__EXERCISE OBJECTIVE__
Could you copy out every line of the data where the word "with" occurs?

(Change listing data)
-.-.-

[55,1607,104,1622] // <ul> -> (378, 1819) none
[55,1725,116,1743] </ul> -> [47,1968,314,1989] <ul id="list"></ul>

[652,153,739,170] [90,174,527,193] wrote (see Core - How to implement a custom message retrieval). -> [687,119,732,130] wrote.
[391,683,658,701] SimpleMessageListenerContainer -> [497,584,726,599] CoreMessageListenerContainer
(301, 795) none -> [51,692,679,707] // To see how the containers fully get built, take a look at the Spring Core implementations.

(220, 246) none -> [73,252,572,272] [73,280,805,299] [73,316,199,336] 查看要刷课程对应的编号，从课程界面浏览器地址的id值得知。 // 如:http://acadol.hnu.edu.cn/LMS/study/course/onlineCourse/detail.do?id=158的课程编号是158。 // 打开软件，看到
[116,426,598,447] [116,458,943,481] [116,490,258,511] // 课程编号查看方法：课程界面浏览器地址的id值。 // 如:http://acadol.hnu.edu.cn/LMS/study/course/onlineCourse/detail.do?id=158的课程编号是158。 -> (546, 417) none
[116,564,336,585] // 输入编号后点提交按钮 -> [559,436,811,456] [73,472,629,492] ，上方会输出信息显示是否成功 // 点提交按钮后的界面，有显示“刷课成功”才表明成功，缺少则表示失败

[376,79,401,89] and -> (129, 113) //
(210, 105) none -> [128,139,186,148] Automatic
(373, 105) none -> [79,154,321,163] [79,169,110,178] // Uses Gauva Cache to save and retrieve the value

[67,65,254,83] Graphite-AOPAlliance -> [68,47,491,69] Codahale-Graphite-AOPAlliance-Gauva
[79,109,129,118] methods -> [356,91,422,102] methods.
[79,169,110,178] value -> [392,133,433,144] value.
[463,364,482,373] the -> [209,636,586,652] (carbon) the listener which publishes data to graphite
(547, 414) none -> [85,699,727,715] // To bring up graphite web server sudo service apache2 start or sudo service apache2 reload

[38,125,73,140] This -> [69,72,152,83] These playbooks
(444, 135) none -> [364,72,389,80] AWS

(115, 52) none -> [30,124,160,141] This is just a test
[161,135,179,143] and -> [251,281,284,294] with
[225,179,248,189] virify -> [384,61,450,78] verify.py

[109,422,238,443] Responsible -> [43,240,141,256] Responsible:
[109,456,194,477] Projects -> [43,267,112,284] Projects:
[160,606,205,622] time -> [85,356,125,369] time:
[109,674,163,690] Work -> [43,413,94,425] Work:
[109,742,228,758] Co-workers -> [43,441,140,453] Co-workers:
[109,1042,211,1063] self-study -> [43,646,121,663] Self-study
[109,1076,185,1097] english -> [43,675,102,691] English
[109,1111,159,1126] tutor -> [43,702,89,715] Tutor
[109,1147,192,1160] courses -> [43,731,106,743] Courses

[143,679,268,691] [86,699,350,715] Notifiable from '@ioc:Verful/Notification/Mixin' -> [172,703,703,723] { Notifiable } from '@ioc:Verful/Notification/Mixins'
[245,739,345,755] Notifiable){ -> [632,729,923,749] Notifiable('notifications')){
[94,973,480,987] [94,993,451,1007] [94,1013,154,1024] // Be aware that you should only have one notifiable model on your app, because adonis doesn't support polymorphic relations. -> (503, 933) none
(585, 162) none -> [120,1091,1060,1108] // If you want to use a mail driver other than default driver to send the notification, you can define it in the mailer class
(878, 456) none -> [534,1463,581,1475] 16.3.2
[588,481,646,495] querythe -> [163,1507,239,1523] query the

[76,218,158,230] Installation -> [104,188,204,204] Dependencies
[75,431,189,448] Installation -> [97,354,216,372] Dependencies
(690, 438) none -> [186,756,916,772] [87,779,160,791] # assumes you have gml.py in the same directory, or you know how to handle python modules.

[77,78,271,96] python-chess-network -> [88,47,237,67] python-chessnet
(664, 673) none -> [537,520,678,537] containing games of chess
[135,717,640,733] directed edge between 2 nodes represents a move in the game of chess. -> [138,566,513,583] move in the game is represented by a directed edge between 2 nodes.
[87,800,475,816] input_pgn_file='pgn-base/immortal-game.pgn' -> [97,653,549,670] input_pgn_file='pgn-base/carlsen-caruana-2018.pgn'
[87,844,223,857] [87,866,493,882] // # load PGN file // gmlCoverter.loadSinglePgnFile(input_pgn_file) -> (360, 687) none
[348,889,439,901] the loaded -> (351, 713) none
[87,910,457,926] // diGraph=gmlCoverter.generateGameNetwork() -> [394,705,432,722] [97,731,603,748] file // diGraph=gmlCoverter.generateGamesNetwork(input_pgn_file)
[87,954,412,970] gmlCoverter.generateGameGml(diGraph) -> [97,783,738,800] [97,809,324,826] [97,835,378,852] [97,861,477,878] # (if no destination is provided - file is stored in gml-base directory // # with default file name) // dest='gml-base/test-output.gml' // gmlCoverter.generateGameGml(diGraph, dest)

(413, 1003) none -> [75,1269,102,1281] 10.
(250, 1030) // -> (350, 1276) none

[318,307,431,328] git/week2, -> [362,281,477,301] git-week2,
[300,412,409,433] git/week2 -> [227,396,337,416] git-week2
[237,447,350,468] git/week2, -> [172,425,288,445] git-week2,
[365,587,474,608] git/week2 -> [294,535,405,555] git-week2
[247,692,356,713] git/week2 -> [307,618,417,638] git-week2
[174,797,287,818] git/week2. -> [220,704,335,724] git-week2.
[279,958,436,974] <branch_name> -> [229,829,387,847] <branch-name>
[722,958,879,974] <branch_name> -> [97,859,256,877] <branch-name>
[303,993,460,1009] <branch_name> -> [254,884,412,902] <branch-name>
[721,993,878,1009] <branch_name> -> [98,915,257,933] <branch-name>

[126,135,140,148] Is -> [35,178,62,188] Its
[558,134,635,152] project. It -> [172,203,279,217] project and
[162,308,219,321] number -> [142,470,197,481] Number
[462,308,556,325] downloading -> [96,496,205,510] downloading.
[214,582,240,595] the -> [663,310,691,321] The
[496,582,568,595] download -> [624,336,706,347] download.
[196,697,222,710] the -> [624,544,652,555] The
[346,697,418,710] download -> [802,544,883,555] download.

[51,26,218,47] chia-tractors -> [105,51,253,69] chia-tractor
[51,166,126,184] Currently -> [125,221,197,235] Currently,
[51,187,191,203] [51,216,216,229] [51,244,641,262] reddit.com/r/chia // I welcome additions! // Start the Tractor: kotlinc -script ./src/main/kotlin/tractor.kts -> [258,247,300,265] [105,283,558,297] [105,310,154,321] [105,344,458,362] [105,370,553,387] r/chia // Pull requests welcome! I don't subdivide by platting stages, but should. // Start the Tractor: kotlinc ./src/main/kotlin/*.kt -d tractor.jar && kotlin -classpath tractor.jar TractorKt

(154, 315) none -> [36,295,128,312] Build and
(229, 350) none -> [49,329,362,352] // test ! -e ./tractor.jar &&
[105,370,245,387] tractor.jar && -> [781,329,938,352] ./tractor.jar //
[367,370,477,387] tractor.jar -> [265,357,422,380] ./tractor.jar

-.-.-

__COMPLETED TASK__
[161,135,179,143] and -> [251,281,284,294] with
[87,954,412,970] gmlCoverter.generateGameGml(diGraph) -> [97,783,738,800] [97,809,324,826] [97,835,378,852] [97,861,477,878] # (if no destination is provided - file is stored in gml-base directory // # with default file name) // dest='gml-base/test-output.gml' // gmlCoverter.generateGameGml(diGraph, dest)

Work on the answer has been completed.